_Your task:_
What is needed is the full listing written out exactly, minus the pictures.

○ ○ ○

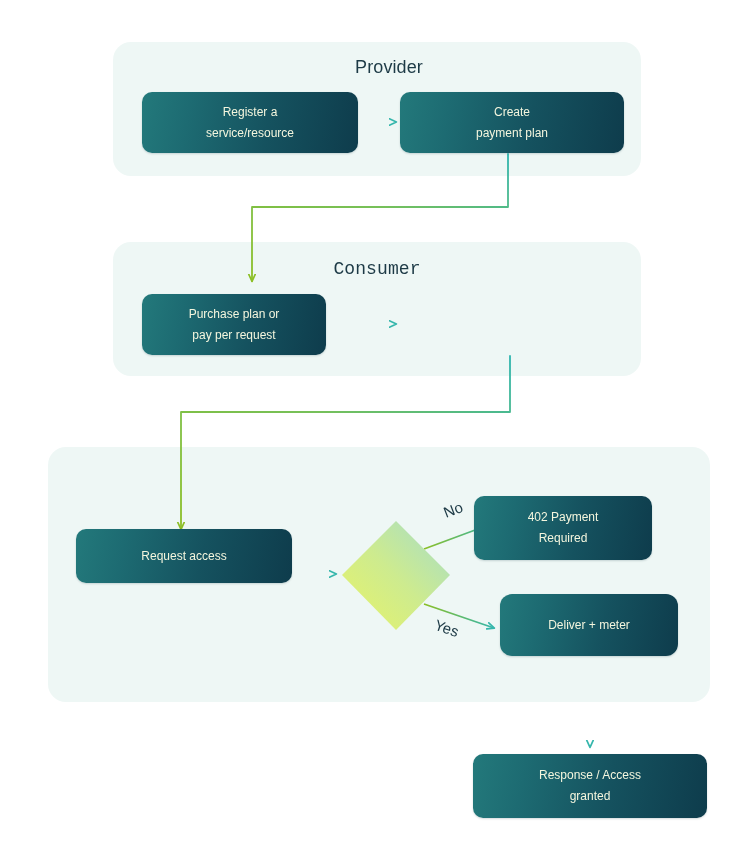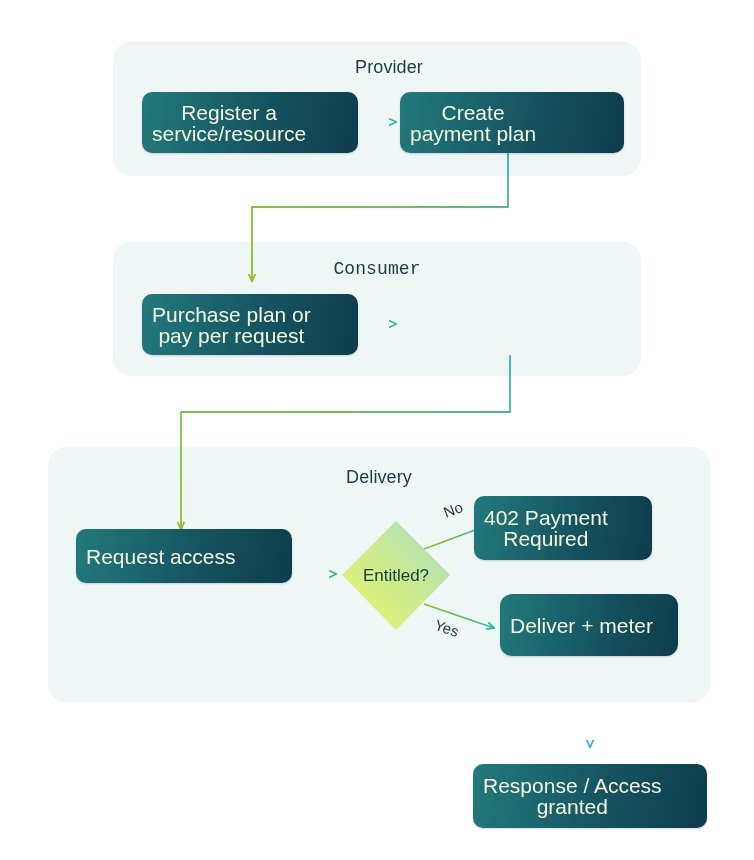--- a/index.html
+++ b/index.html
@@ -40,24 +40,25 @@
     font-size: 18px;
     text-align: center;
     white-space: nowrap;
     letter-spacing: .1px;
   }
   .node {
     position: absolute;
     border-radius: 10px;
     background: linear-gradient(100deg, #23797b 0%, #1d6b72 22%, #15525f 58%, #0e3c4c 100%);
     color: #f4f6de;
-    font-size: 21px;
+    font-size: 12px;
     line-height: 21px;
     display: flex;
     align-items: center;
+    justify-content: center;
     text-align: center;
     box-shadow: 0 1px 2px rgba(12, 50, 60, .18);
   }
   .node span { display: block; padding: 0 10px; }
   .decision {
     position: absolute;
     display: flex;
     align-items: center;
     justify-content: center;
   }
@@ -145,37 +146,36 @@
 
     
     <line x1="590" y1="656" x2="590" y2="747" stroke="url(#gradV)" stroke-width="1.8" marker-end="url(#arrowTeal)"></line>
 
     
     <polygon points="396,521 450,575 396,630 342,575" fill="url(#gradDia)"></polygon>
   </svg>
 
   <div class="panel-title" style="left:113px; top:57px; width:528px;margin-left:12px;">Provider</div>
   <div class="panel-title" style="left:113px; top:259px; width:528px;font-family:Liberation Mono, monospace;">Consumer</div>
-  <div class="panel-title" style="left:48px; top:467px; width:662px;">Delivery</div>
 
   <div class="node" style="left:142px; top:92px; width:216px; height:61px;">
     <span>
       <b style="font-weight:normal">Register a</b><br>
       <b style="font-weight:normal">service/resource</b>
     </span>
   </div>
 
   <div class="node" style="left:400px; top:92px; width:224px; height:61px;">
     <span>
       <b style="font-weight:normal">Create</b><br>
       <b style="font-weight:normal">payment plan</b>
     </span>
   </div>
 
-  <div class="node" style="left:142px; top:294px; width:216px; height:61px;">
+  <div class="node" style="left:142px; top:294px; width:184px; height:61px;">
     <span>
       <b style="font-weight:normal">Purchase plan or</b><br>
       <b style="font-weight:normal">pay per request</b>
     </span>
   </div>
 
 
   <div class="node" style="left:76px; top:529px; width:216px; height:54px;">
     <span>Request access</span>
   </div>
@@ -184,27 +184,24 @@
     <span>
       <b style="font-weight:normal">402 Payment</b><br>
       <b style="font-weight:normal">Required</b>
     </span>
   </div>
 
   <div class="node" style="left:500px; top:594px; width:178px; height:62px;border-radius:12px;">
     <span>Deliver + meter</span>
   </div>
 
-  <div class="node" style="left:473px; top:754px; width:234px; height:64px;margin-top:10px;">
+  <div class="node" style="left:473px; top:754px; width:234px; height:64px;">
     <span>
       <b style="font-weight:normal">Response / Access</b><br>
       <b style="font-weight:normal">granted</b>
     </span>
   </div>
 
-  <div class="decision" style="left:342px; top:521px; width:108px; height:109px;">
-    <span class="dlabel">Entitled?</span>
-  </div>
 
   <div class="edge-label" style="left:441px; top:505px; transform:rotate(-21deg); transform-origin:left top;">No</div>
   <div class="edge-label" style="left:438px; top:616px; transform:rotate(19deg); transform-origin:left top;">Yes</div>
 
 </div>
 
 </body></html>

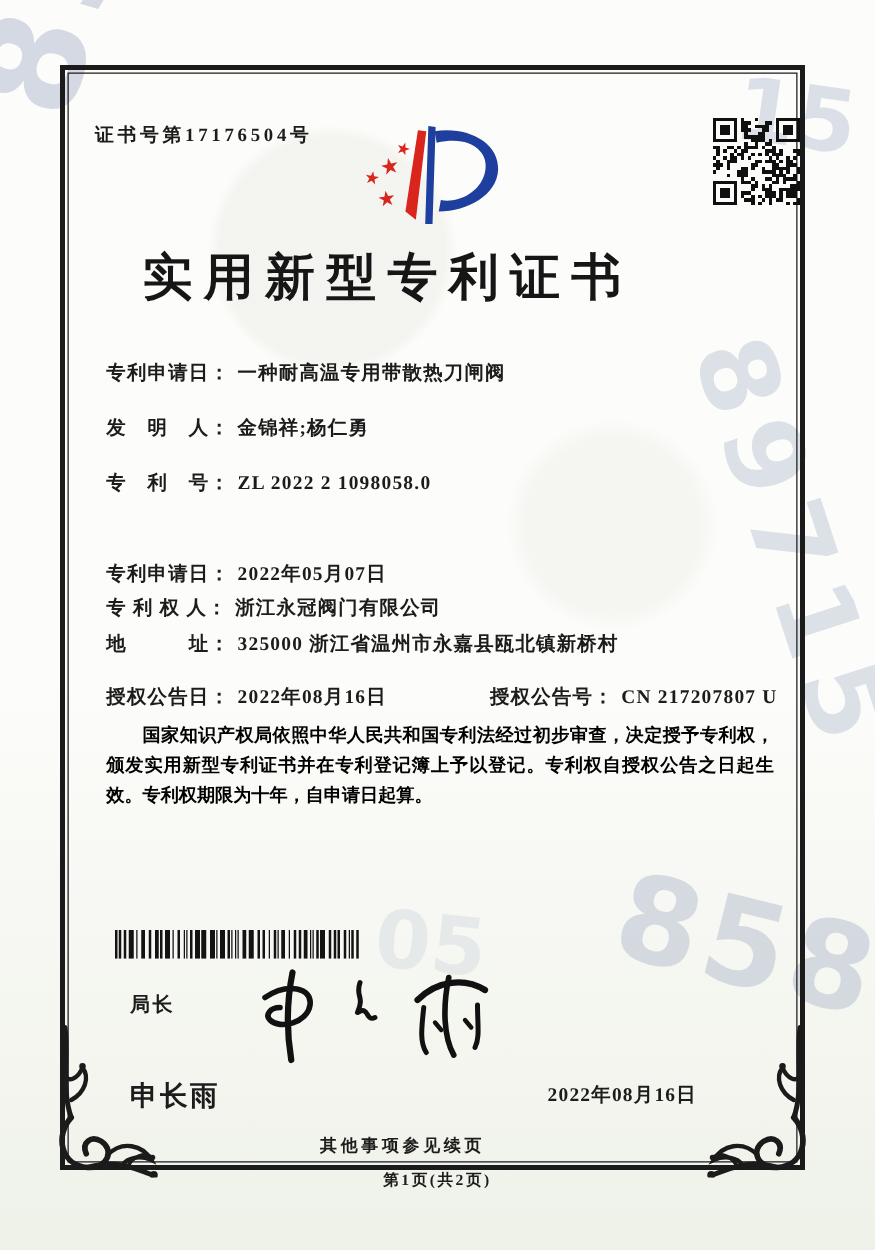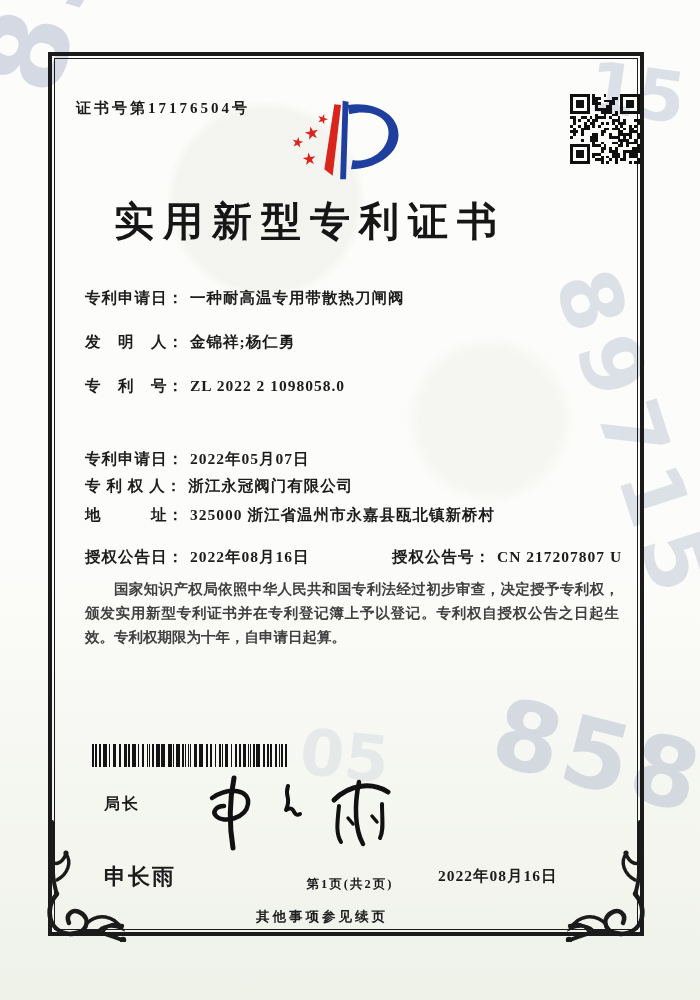--- a/index.html
+++ b/index.html
@@ -52,31 +52,31 @@
   
   .field{position:absolute;left:85px;font-size:15.5px;font-weight:bold;white-space:nowrap;}
   .flabel{letter-spacing:1px;}
   .fvalue{margin-left:6px;letter-spacing:1px;text-align:right;}
   .f-0{top:288px;} .f-1{top:332px;} .f-2{top:376px;} .f-3{top:419px;margin-top:30px;}
   .f-4{top:476px;} .f-5{top:505px;} .f-6{top:547px;}
   .field-right{position:absolute;left:392px;top:547px;font-size:15.5px;font-weight:bold;white-space:nowrap;}
   
   .body-text{
     position:absolute;left:85px;top:578px;width:534px;
-    font-size:14.5px;line-height:1.65;font-weight:600;text-align:justify;color:#404040;
+    font-size:14.5px;line-height:1.65;font-weight:600;text-align:justify;color:#000000;
   }
   .body-text p{margin:0;text-indent:2em;}
   
   .barcode{position:absolute;left:92px;top:744px;width:196px;height:23px;}
   
   .sig-title{position:absolute;left:104px;top:794px;font-size:16px;font-weight:bold;letter-spacing:2px;}
   .sig-name{position:absolute;left:104px;top:862px;font-size:22px;font-weight:bold;letter-spacing:2px;}
   .sig-hand{position:absolute;left:196px;top:772px;width:210px;height:88px;}
   .date-line{position:absolute;left:438px;top:866px;font-size:15.5px;font-weight:bold;letter-spacing:1px;}
-  .page-no{position:absolute;left:0;top:876px;width:700px;text-align:center;font-size:12.5px;font-weight:bold;letter-spacing:2px;}
+  .page-no{position:absolute;left:0;top:936px;width:700px;text-align:center;font-size:12.5px;font-weight:bold;letter-spacing:2px;}
   .footer-note{position:absolute;left:0;top:908px;width:644px;text-align:center;font-size:13.5px;font-weight:bold;letter-spacing:3px;}
 </style>
 </head>
 <body>
 
 <div class="paper-tint"></div>
 
 <div class="ghost g0">899</div>
 <div class="ghost g1">15</div>
 <div class="ghost g2">89715</div>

○ ○ ○

_Answer space:_
--- a/index.html
+++ b/index.html
@@ -40,24 +40,25 @@
     font-size: 18px;
     text-align: center;
     white-space: nowrap;
     letter-spacing: .1px;
   }
   .node {
     position: absolute;
     border-radius: 10px;
     background: linear-gradient(100deg, #23797b 0%, #1d6b72 22%, #15525f 58%, #0e3c4c 100%);
     color: #f4f6de;
-    font-size: 21px;
+    font-size: 12px;
     line-height: 21px;
     display: flex;
     align-items: center;
+    justify-content: center;
     text-align: center;
     box-shadow: 0 1px 2px rgba(12, 50, 60, .18);
   }
   .node span { display: block; padding: 0 10px; }
   .decision {
     position: absolute;
     display: flex;
     align-items: center;
     justify-content: center;
   }
@@ -145,37 +146,36 @@
 
     
     <line x1="590" y1="656" x2="590" y2="747" stroke="url(#gradV)" stroke-width="1.8" marker-end="url(#arrowTeal)"></line>
 
     
     <polygon points="396,521 450,575 396,630 342,575" fill="url(#gradDia)"></polygon>
   </svg>
 
   <div class="panel-title" style="left:113px; top:57px; width:528px;margin-left:12px;">Provider</div>
   <div class="panel-title" style="left:113px; top:259px; width:528px;font-family:Liberation Mono, monospace;">Consumer</div>
-  <div class="panel-title" style="left:48px; top:467px; width:662px;">Delivery</div>
 
   <div class="node" style="left:142px; top:92px; width:216px; height:61px;">
     <span>
       <b style="font-weight:normal">Register a</b><br>
       <b style="font-weight:normal">service/resource</b>
     </span>
   </div>
 
   <div class="node" style="left:400px; top:92px; width:224px; height:61px;">
     <span>
       <b style="font-weight:normal">Create</b><br>
       <b style="font-weight:normal">payment plan</b>
     </span>
   </div>
 
-  <div class="node" style="left:142px; top:294px; width:216px; height:61px;">
+  <div class="node" style="left:142px; top:294px; width:184px; height:61px;">
     <span>
       <b style="font-weight:normal">Purchase plan or</b><br>
       <b style="font-weight:normal">pay per request</b>
     </span>
   </div>
 
 
   <div class="node" style="left:76px; top:529px; width:216px; height:54px;">
     <span>Request access</span>
   </div>
@@ -184,27 +184,24 @@
     <span>
       <b style="font-weight:normal">402 Payment</b><br>
       <b style="font-weight:normal">Required</b>
     </span>
   </div>
 
   <div class="node" style="left:500px; top:594px; width:178px; height:62px;border-radius:12px;">
     <span>Deliver + meter</span>
   </div>
 
-  <div class="node" style="left:473px; top:754px; width:234px; height:64px;margin-top:10px;">
+  <div class="node" style="left:473px; top:754px; width:234px; height:64px;">
     <span>
       <b style="font-weight:normal">Response / Access</b><br>
       <b style="font-weight:normal">granted</b>
     </span>
   </div>
 
-  <div class="decision" style="left:342px; top:521px; width:108px; height:109px;">
-    <span class="dlabel">Entitled?</span>
-  </div>
 
   <div class="edge-label" style="left:441px; top:505px; transform:rotate(-21deg); transform-origin:left top;">No</div>
   <div class="edge-label" style="left:438px; top:616px; transform:rotate(19deg); transform-origin:left top;">Yes</div>
 
 </div>
 
 </body></html>

--- a/index.html
+++ b/index.html
@@ -52,31 +52,31 @@
   
   .field{position:absolute;left:85px;font-size:15.5px;font-weight:bold;white-space:nowrap;}
   .flabel{letter-spacing:1px;}
   .fvalue{margin-left:6px;letter-spacing:1px;text-align:right;}
   .f-0{top:288px;} .f-1{top:332px;} .f-2{top:376px;} .f-3{top:419px;margin-top:30px;}
   .f-4{top:476px;} .f-5{top:505px;} .f-6{top:547px;}
   .field-right{position:absolute;left:392px;top:547px;font-size:15.5px;font-weight:bold;white-space:nowrap;}
   
   .body-text{
     position:absolute;left:85px;top:578px;width:534px;
-    font-size:14.5px;line-height:1.65;font-weight:600;text-align:justify;color:#404040;
+    font-size:14.5px;line-height:1.65;font-weight:600;text-align:justify;color:#000000;
   }
   .body-text p{margin:0;text-indent:2em;}
   
   .barcode{position:absolute;left:92px;top:744px;width:196px;height:23px;}
   
   .sig-title{position:absolute;left:104px;top:794px;font-size:16px;font-weight:bold;letter-spacing:2px;}
   .sig-name{position:absolute;left:104px;top:862px;font-size:22px;font-weight:bold;letter-spacing:2px;}
   .sig-hand{position:absolute;left:196px;top:772px;width:210px;height:88px;}
   .date-line{position:absolute;left:438px;top:866px;font-size:15.5px;font-weight:bold;letter-spacing:1px;}
-  .page-no{position:absolute;left:0;top:876px;width:700px;text-align:center;font-size:12.5px;font-weight:bold;letter-spacing:2px;}
+  .page-no{position:absolute;left:0;top:936px;width:700px;text-align:center;font-size:12.5px;font-weight:bold;letter-spacing:2px;}
   .footer-note{position:absolute;left:0;top:908px;width:644px;text-align:center;font-size:13.5px;font-weight:bold;letter-spacing:3px;}
 </style>
 </head>
 <body>
 
 <div class="paper-tint"></div>
 
 <div class="ghost g0">899</div>
 <div class="ghost g1">15</div>
 <div class="ghost g2">89715</div>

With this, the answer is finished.